Action item: Here the job is to print all of the entries below verbatim and leave out any picture.

Data excerpts:
————————
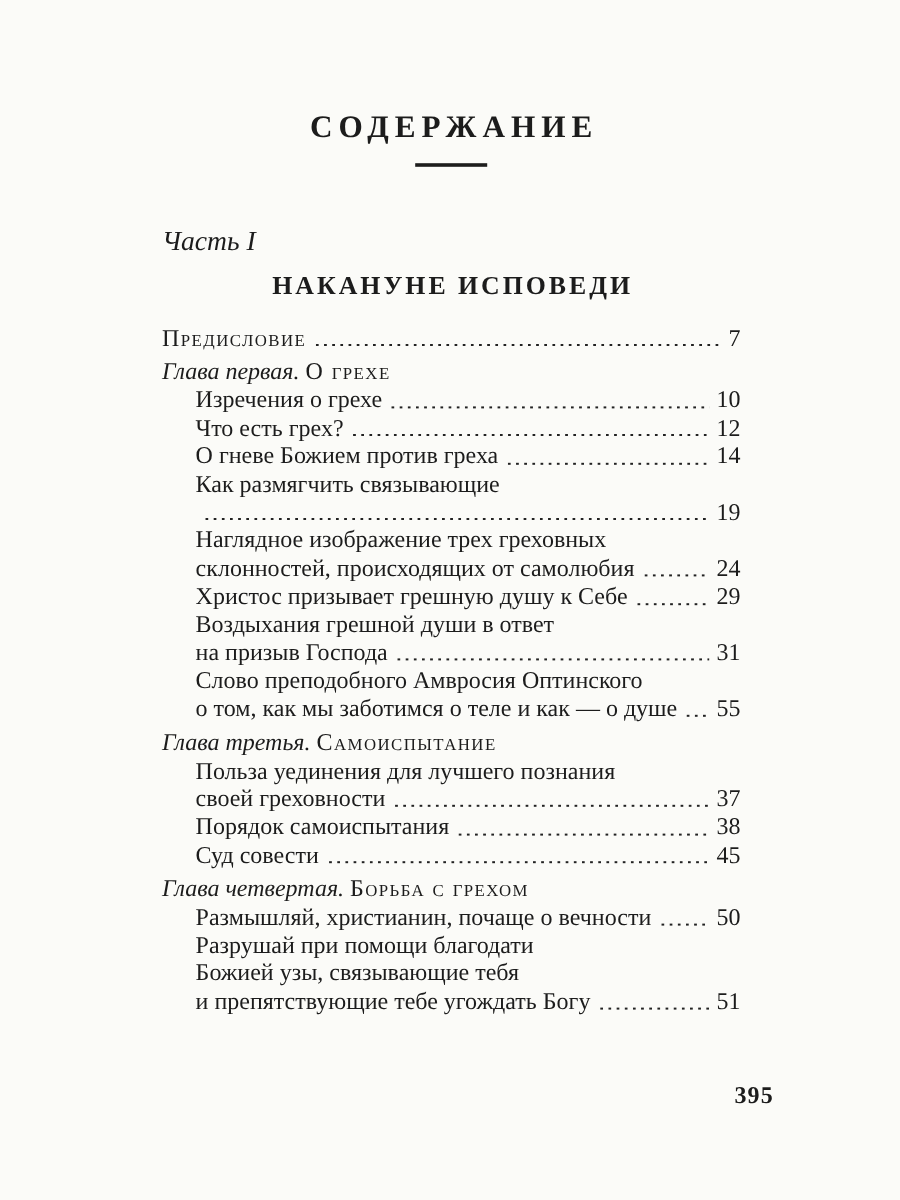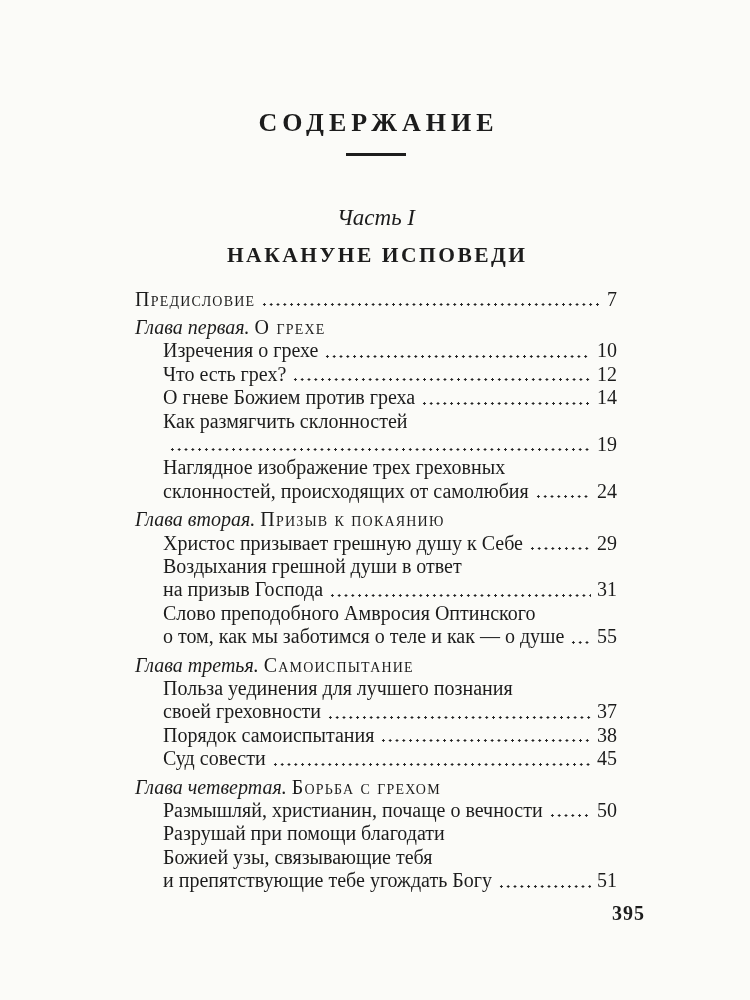--- a/index.html
+++ b/index.html
@@ -17,7 +17,7 @@
   }
   .content {
     position:absolute;
-    left:135px; top:107px;
+    left:135px; top:90px;
     width:482px;
   }
   .title {

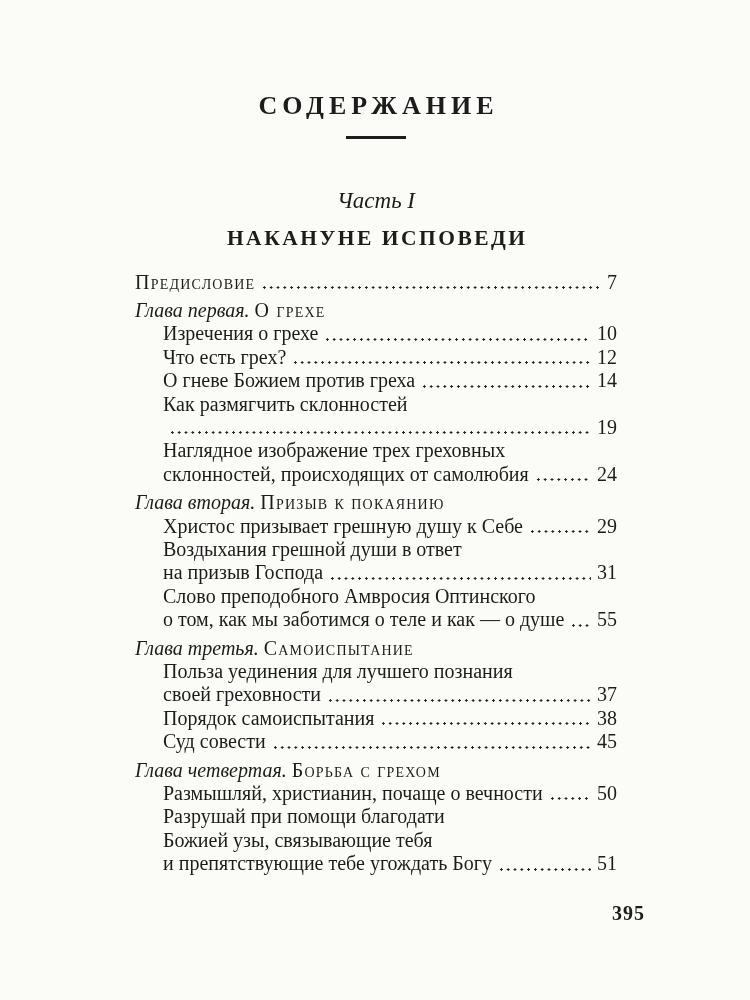--- a/index.html
+++ b/index.html
@@ -36,7 +36,6 @@
   }
   .part-label {
     margin-top:48px;
-    text-align:center;
     font-style:italic;
     font-size:23px;
     line-height:27px;

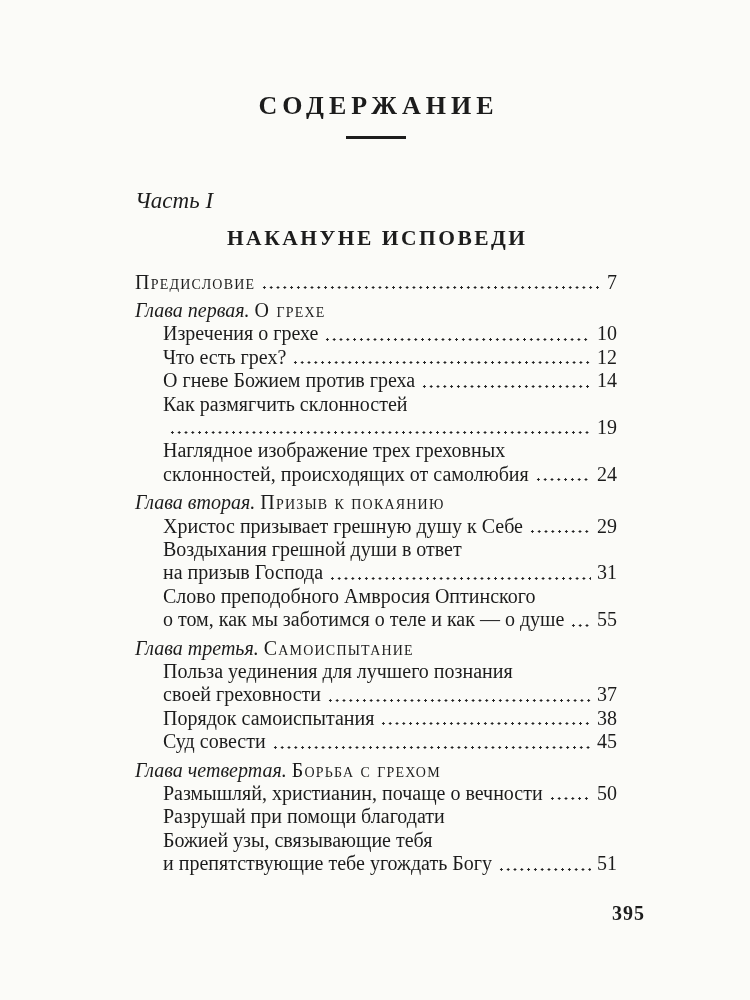--- a/index.html
+++ b/index.html
@@ -141,7 +141,7 @@
 
       <div class="entry sub">
         <div class="line">
-          <span class="txt">Как размягчить склонностей</span>
+          <span class="txt">Как размягчить связывающие</span>
         </div>
         <div class="line">
           <span class="leader"></span>

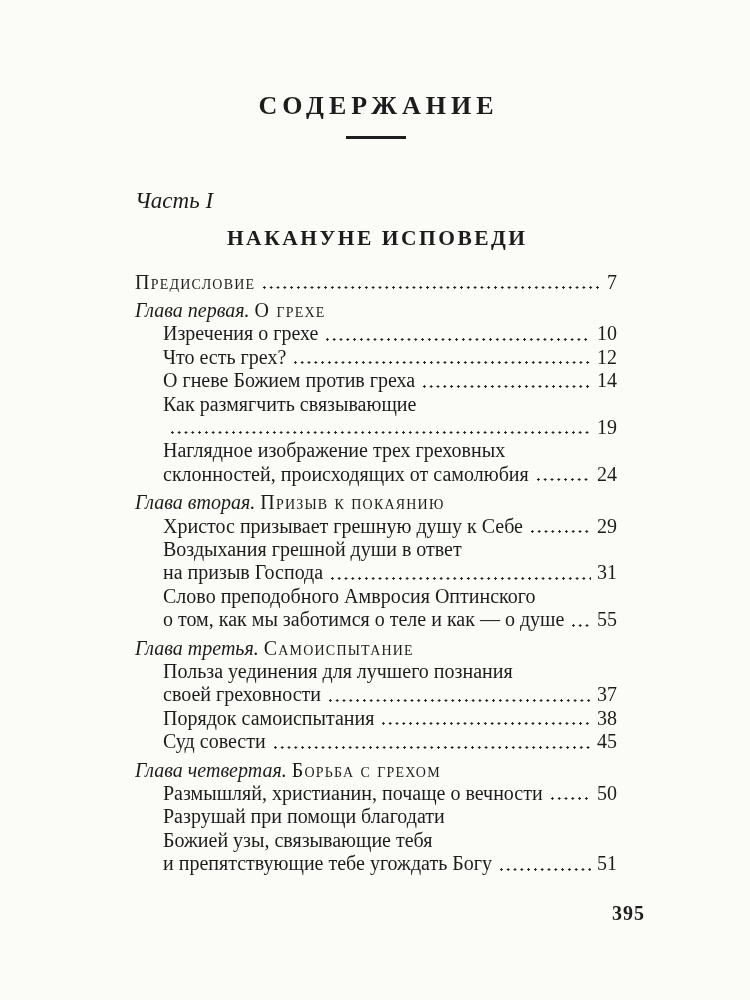--- a/index.html
+++ b/index.html
@@ -160,9 +160,6 @@
         </div>
       </div>
 
-      <div class="entry chapter">
-        <span class="chap-it">Глава вторая.</span><span class="chap-sc">Призыв к покаянию</span>
-      </div>
 
       <div class="entry sub">
         <div class="line">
————————
Solution to the problem:
--- a/index.html
+++ b/index.html
@@ -17,7 +17,7 @@
   }
   .content {
     position:absolute;
-    left:135px; top:107px;
+    left:135px; top:90px;
     width:482px;
   }
   .title {

--- a/index.html
+++ b/index.html
@@ -36,7 +36,6 @@
   }
   .part-label {
     margin-top:48px;
-    text-align:center;
     font-style:italic;
     font-size:23px;
     line-height:27px;

--- a/index.html
+++ b/index.html
@@ -141,7 +141,7 @@
 
       <div class="entry sub">
         <div class="line">
-          <span class="txt">Как размягчить склонностей</span>
+          <span class="txt">Как размягчить связывающие</span>
         </div>
         <div class="line">
           <span class="leader"></span>

--- a/index.html
+++ b/index.html
@@ -160,9 +160,6 @@
         </div>
       </div>
 
-      <div class="entry chapter">
-        <span class="chap-it">Глава вторая.</span><span class="chap-sc">Призыв к покаянию</span>
-      </div>
 
       <div class="entry sub">
         <div class="line">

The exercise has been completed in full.